Moreover, aggregate employment data do not show a meaningful adverse effect in the five Louisiana parishes — Terrebonne, Lafourche, Lafayette, Iberia and St. Mary — that support most deepwater drilling activities. In fact, the number of workers employed in those parishes was higher in July, two months into the moratorium, than in April, it noted.
The Obama administration’s economic projections are decidedly more optimistic than those of others. In late July, Moody’s Analytics projected that an estimated $1.2 billion in economic output and 17,000 jobs would be lost in the Gulf Coast states by the end of the year, even if BP plc’s busted Macondo well was plugged by its deadline (see Daily GPI, July 21).
And in the first six months of the drilling ban, Louisiana State University economist Joseph F. Mason sees the moratorium causing a permanent loss of more than 8,000 jobs, nearly $500 million in wages and more than $2.1 billion in economic activity in the Gulf region alone.

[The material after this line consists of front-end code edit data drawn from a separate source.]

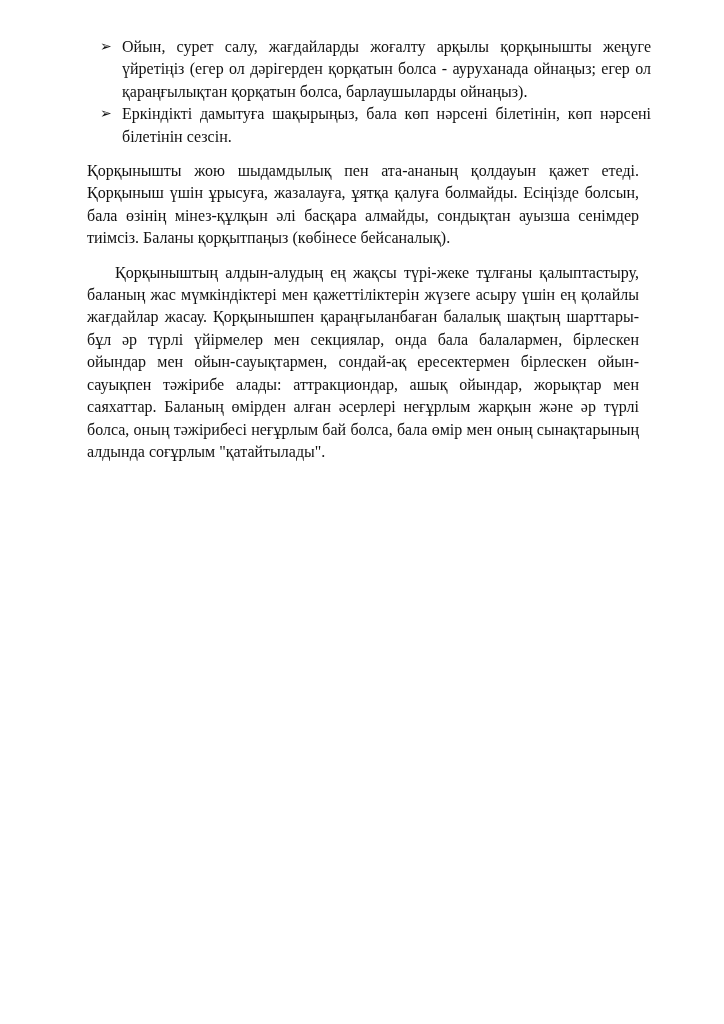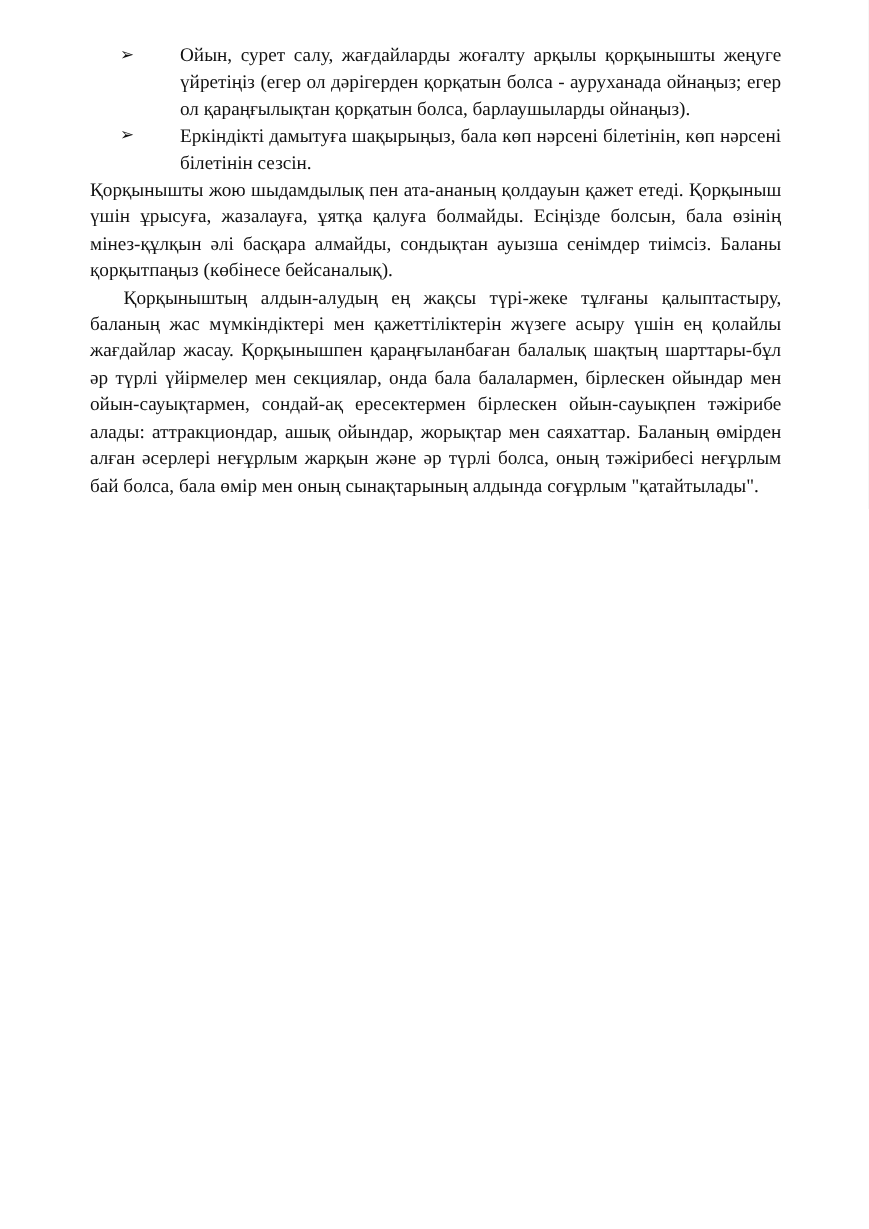--- a/index.html
+++ b/index.html
@@ -38,24 +38,23 @@
   .bullet-marker {
     flex: 0 0 22px;
     margin-left: 25px;
     font-size: 14px;
     line-height: 22.4px;
     text-align: left;
   }
   .bullet-text {
     flex: 1 1 auto;
     text-align: justify;
-    margin-left: 28px;
   }
   .para {
-    margin: 0;
+    margin: 12px;
     text-align: justify;
   }
   .para.indent {
     text-indent: 28px;
   }
 </style>
 </head>
 <body>
 
 <div class="page">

The Obama administration’s report “is little more than an unjustifiably optimistic attempt to glaze over the real, devastating impact of the ban on deepwater drilling. The report twists facts, makes unrealistic assumptions and wholly ignores the de facto moratorium on shallow-water drilling,” said Jim Noe, executive director of the Shallow Water Energy Security Coalition.
The inter-agency report estimates that the moratorium may temporarily result in up to 8,000 to 12,000 fewer jobs in the Gulf Coast. “These jobs would not be permanently lost as a result of the moratorium; most would return following the resumption of deepwater drilling” in the Gulf, it said. This is primarily due to the fact that “many deepwater drilling operators and contractors have kept most of their employees on payroll.”
And consistent with other studies, the Obama administration report estimates that the moratorium would reduce Gulf oil production by about 31,000 b/d in the fourth quarter and by about 82,000 b/d in 2011. “However none of this production is permanently lost as a result of the moratorium; instead, the production is simply delayed as these resources will be available for production following the resumption of deepwater drilling in the Gulf of Mexico,” it said.
Noe was highly critical of the report’s failure to examine the economic impact of the slow-down of drilling in shallow waters (500 feet or less). Currently, “15 of the 46 shallow-water rigs are idle due to a lack of the issuance of new drilling permits. By Halloween we will have over 70% of the shallow-water fleet idle unless the administration speeds up the issuance of permits,” he said.
“The shallow water de facto moratorium is having a direct impact on the economies of the Gulf states, and no report claiming to measure the effects of the ban on drilling can be considered credible without analyzing shallow water as well. The shallow-water industry has already seen hundreds of layoffs and we have hundreds more on our payrolls but left without a job to do” he said.
Given that Gulf operators must make long-term capital expenditure decisions soon, American Petroleum Institute CEO Jack Gerard called on Interior to “establish a solid time line for putting our companies and highly skilled employees in the Gulf region back to work.”